Paula se quedó boquiabierta, sin palabras, y lo miró fijamente con lágrimas en los ojos. Y entonces regresó a su habitación a la carrera y se encerró con un portazo.


Pedro se quedó al pie de la escalera. No estaba preparado para eso. Nunca habían tenido esa clase de relación. 


Siempre habían sido cómplices, iguales.


Paula deploraba la autoridad que ejercía sobre ella. Y él despreciaba el papel autoritario que le había sido encomendado.

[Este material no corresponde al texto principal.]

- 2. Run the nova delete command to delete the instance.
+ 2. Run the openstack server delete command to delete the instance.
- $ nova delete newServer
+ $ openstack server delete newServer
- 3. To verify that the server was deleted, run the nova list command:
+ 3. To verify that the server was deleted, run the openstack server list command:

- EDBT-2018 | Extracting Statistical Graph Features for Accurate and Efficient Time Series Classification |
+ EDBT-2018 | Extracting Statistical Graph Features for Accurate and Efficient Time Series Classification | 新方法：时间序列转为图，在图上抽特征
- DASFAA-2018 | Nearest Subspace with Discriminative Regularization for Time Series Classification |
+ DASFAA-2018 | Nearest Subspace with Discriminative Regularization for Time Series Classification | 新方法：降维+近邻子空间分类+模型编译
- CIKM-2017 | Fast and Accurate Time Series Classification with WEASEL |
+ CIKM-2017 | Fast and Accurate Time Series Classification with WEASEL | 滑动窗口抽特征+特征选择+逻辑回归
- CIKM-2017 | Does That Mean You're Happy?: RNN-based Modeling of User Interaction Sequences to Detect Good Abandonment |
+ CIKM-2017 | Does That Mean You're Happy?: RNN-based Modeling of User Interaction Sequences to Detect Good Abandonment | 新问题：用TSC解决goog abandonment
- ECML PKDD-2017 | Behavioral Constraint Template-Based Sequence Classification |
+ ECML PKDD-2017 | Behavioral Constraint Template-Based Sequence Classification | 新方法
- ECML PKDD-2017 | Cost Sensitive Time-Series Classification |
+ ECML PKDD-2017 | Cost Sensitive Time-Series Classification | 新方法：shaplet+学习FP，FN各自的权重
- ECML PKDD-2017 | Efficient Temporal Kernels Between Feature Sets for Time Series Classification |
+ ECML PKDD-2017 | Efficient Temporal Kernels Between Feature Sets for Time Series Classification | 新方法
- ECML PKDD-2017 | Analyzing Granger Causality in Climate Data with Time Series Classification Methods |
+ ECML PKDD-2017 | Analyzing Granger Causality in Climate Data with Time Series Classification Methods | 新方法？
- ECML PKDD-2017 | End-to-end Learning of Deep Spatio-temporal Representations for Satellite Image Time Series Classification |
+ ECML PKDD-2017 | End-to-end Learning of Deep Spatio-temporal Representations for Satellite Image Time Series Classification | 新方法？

Siempre había amado de Paula su libertad, su fuerza y su determinación. A su lado se sentía optimista. Pero, tras varios años de matrimonio, la imaginación había desaparecido, el misterio se había desvanecido y se habían transformado en una pareja ordinaria con una vida anclada en la rutina.


Exactamente eso era lo que nunca habían querido para su convivencia.



***


Paula se acurrucó en el sillón tapizado en color vino y lloró como si se le hubiera partido el alma. Pedro había cambiado.


Sentía un muro de cristal entre ellos. Podía verlo, pero ya no sentía el calor de su cuerpo.


Parecía que estuviera moviéndose por inercia, fiel a un guión. Ya no hablaba con el corazón.


Paula aspiró con dificultad y se secó las lágrimas. Giró la cabeza, apoyó la mejilla húmeda en la rodilla y miró el paisaje nevado de los Andes.


¿Qué había pasado exactamente? ¿Acaso ya no estaba enamorado de ella? ¿Sus sentimientos habrían cambiado? ¿Su amor se había vuelto menos físico?


Llamaron a la puerta y Pedro entró en la habitación.


‐¿He olvidado tomarme la medicación? ‐preguntó y volvió la vista al paisaje.


‐No. Pero seguro que encuentro algo que sepa a rayos, si te apetece.


‐¿Te estás riendo de mí? ‐apuntó, muy digna.


—Sí, un poco ‐sonrió Pedro.


Paula experimentó una oleada de emociones en su interior. 


Sentía un evidente deseo. Pedro había pertenecido a su mundo durante tanto tiempo que no imaginaba la vida de otro modo.


‐¿Por qué te has enfadado conmigo? ‐preguntó y se volvió para mirarlo.


‐No estoy enfadado ‐dijo y se acercó con los álbumes en la mano‐. Me falta sueño.


‐Pues, ¡vete a la cama!


‐No puedo ‐sonrió‐. Tengo que ocuparme de ti. Vamos, chica, sé buena y siéntate conmigo. Quiero que miremos algo juntos.


Ella quería enfadarse, quería darle un codazo en las costillas. Pero adoraba la caricia de su voz y la ternura que empleaba para convencerla.


Dario y su madre siempre habían querido reprimirla, pero Pedro siempre le había dado plena libertad. Ella ansiaba esa libertad. Y Pedro lo sabía.


Levantó la vista, observó la mandíbula firme de Pedro, la barbilla lisa y la sombra de la barba.


No se había afeitado esa mañana. Paula se alegró. Adoraba la barba, el pelo largo y la anchura de sus hombros. Adoraba los músculos que tensaban sus muslos.


Acercó la mano y acarició la barba incipiente. La aspereza de la piel contrastaba la suavidad de sus labios. Así era Pedro. Duro por fuera, pero tierno por dentro.


No estaría allí si no la quisiera.


Animada por un impulso, depositó un beso en la comisura de su boca, entre la barba y los labios.


‐Enséñame las fotos, cariño. Estoy a tu entera disposición.